◆ Task description
Beneath this instruction is a listing. Transcribe from it only the stretch from the line with "reference: JOB189 -> JOB609" through the line with "total: 698.66 -> 703.27", both end lines included, exactly as written.

◆ Record set
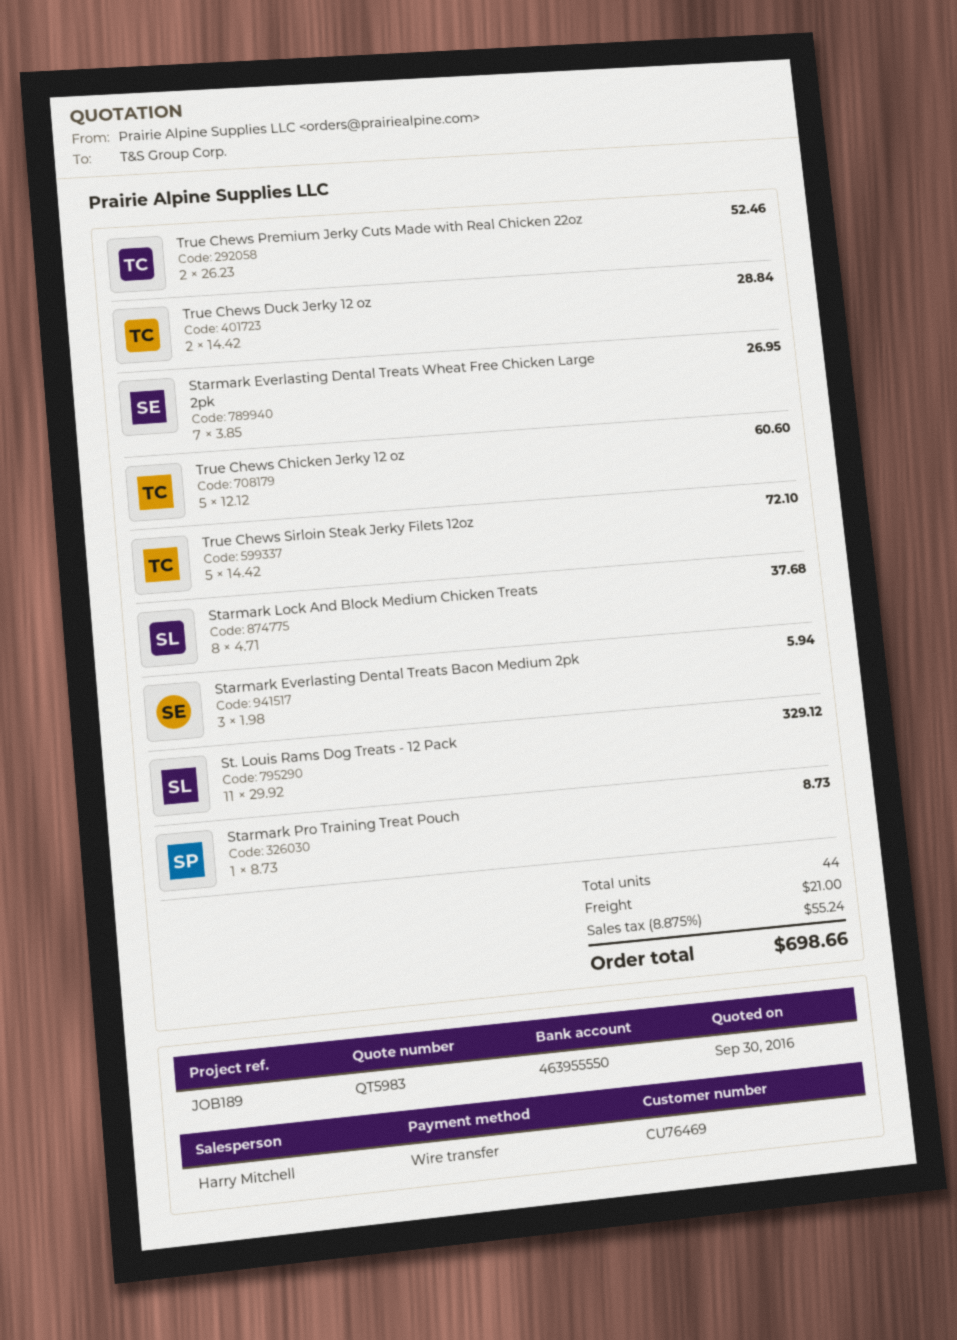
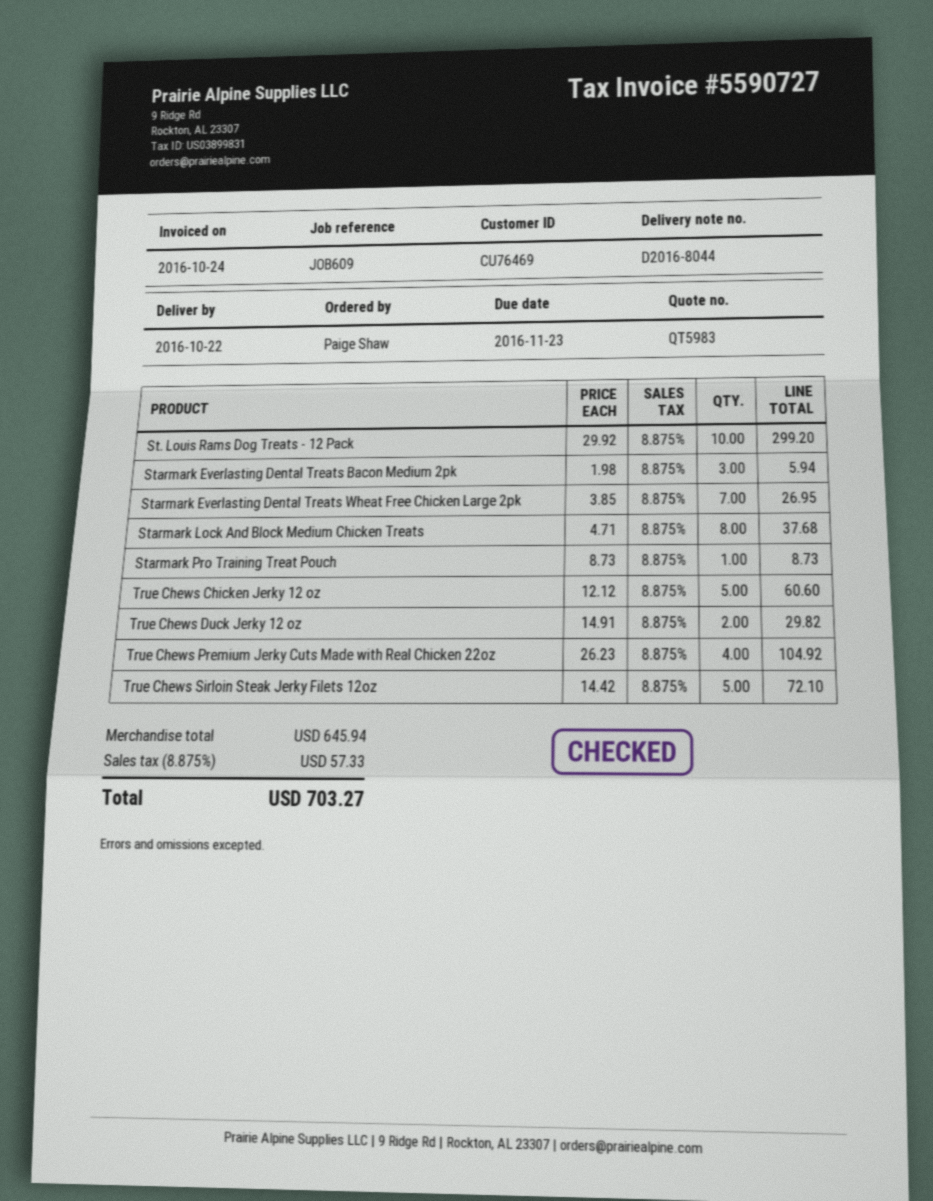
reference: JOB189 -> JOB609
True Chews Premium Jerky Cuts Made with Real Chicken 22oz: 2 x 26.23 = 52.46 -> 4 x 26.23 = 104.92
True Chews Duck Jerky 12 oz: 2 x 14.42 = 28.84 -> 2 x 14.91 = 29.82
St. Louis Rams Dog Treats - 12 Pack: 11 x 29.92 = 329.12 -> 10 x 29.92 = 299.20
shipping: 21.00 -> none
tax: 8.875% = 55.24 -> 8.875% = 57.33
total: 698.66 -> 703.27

* * *

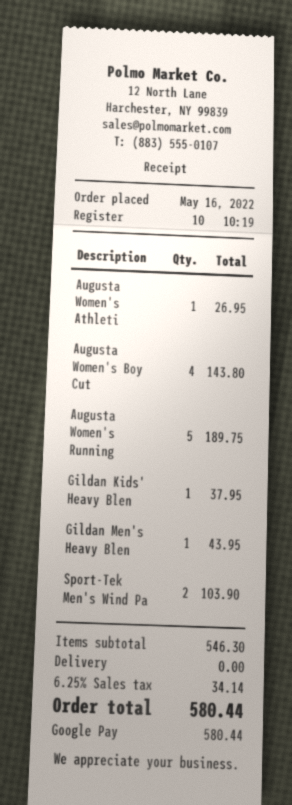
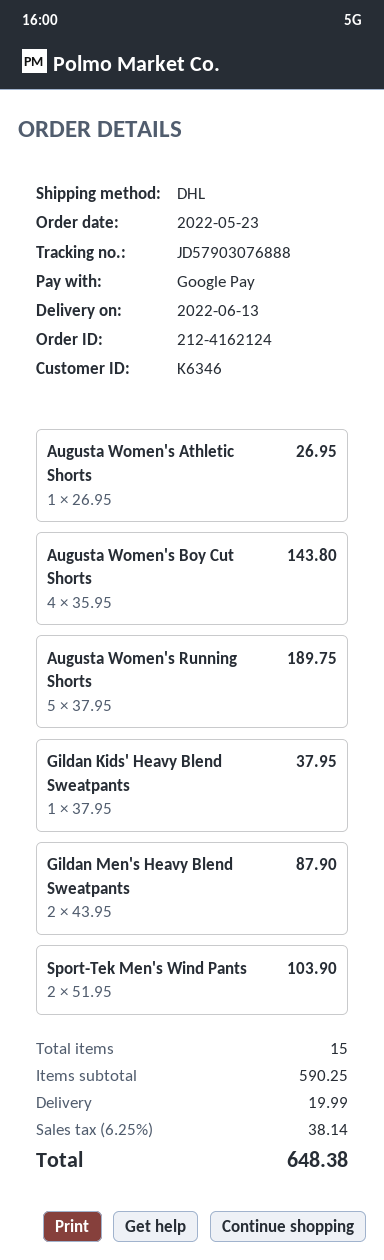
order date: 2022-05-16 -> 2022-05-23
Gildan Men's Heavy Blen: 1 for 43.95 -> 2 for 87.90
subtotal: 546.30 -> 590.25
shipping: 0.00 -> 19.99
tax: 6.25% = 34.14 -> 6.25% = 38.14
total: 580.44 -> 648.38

==

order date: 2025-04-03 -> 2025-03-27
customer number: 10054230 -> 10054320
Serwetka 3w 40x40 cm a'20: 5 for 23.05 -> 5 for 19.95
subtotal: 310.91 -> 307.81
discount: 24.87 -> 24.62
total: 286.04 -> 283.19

◆ Solved problem
reference: JOB189 -> JOB609
True Chews Premium Jerky Cuts Made with Real Chicken 22oz: 2 x 26.23 = 52.46 -> 4 x 26.23 = 104.92
True Chews Duck Jerky 12 oz: 2 x 14.42 = 28.84 -> 2 x 14.91 = 29.82
St. Louis Rams Dog Treats - 12 Pack: 11 x 29.92 = 329.12 -> 10 x 29.92 = 299.20
shipping: 21.00 -> none
tax: 8.875% = 55.24 -> 8.875% = 57.33
total: 698.66 -> 703.27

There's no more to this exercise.